A patient with hormonal neuropathy gets hormonal correction as the priority treatment. A patient with compressive neuropathy gets spinal decompression. A patient with diabetic neuropathy gets metabolic optimization with GLP-1 therapy combined with IV ALA and Class IV laser. A patient with CIPN gets IV B12, ALA, NAD+, and photobiomodulation.

And none of them pay $12,000 upfront for a program designed for a different patient.

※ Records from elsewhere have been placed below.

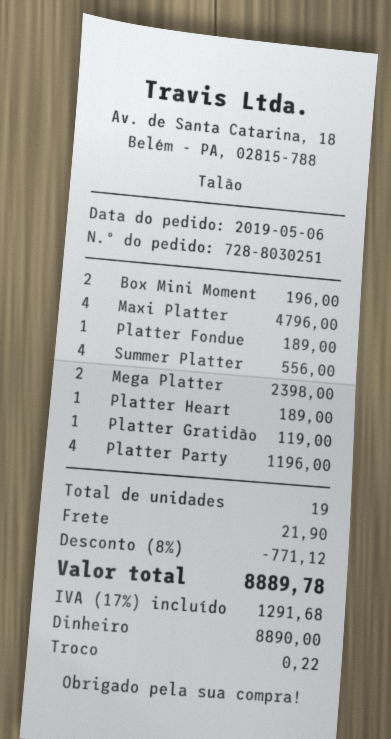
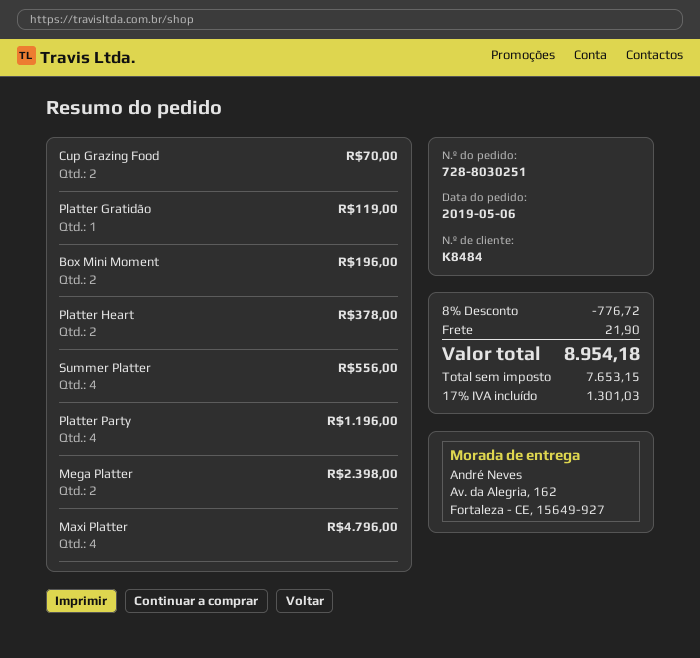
Platter Fondue: 1 for 189.00 -> none
Platter Heart: 1 for 189.00 -> 2 for 378.00
Cup Grazing Food: none -> 2 for 70.00
discount: 8% = 771.12 -> 8% = 776.72
tax: 17% = 1291.68 -> 17% = 1301.03
total: 8889.78 -> 8954.18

Who Is a Candidate for the Rebuild Neuropathy Protocol™

The Rebuild Neuropathy Protocol™ is appropriate for patients across all neuropathy types and stages, with specific expectations calibrated to where in the neuropathy progression the patient presents.

Strong candidates:

  • Patients with diagnosed peripheral neuropathy who have not achieved adequate symptom control on gabapentin, pregabalin, or other medications
  • Patients with diabetic neuropathy who want to address the metabolic driver alongside symptom management
  • Patients with CIPN who finished chemotherapy and need active nerve repair support
  • Patients with suspected hormonal or nutritional contributors to neuropathy who have not been worked up comprehensively
  • Patients with small fiber neuropathy who have been told their nerve studies are normal
  • Patients who have failed other neuropathy treatment programs

What the evaluation includes:

  • Comprehensive neuropathy history (symptom distribution, onset, duration, prior treatments, medications)
  • Physical examination including sensation testing, reflexes, and balance
  • Targeted lab panel including B12, HbA1c, thyroid, inflammatory markers, and hormonal evaluation
  • Review of any prior nerve conduction studies and imaging
  • Root cause categorization and protocol design

What to bring to the consultation:

  • List of all current medications (especially metformin, PPIs, statins, which each have neuropathy-relevant interactions)
  • Prior nerve study results (NCS/EMG) if available
  • MRI results if relevant to compressive component evaluation
  • Prior treatment history and response

What to Expect: Evaluation Through Treatment

Week 1: Evaluation and Root Cause Identification

The initial consultation with Elizabeth Celestin covers the full neuropathy history and initiates the diagnostic lab panel. If prior imaging exists, it is reviewed. If spinal pathology is suspected as a compressive contributor, imaging may be ordered.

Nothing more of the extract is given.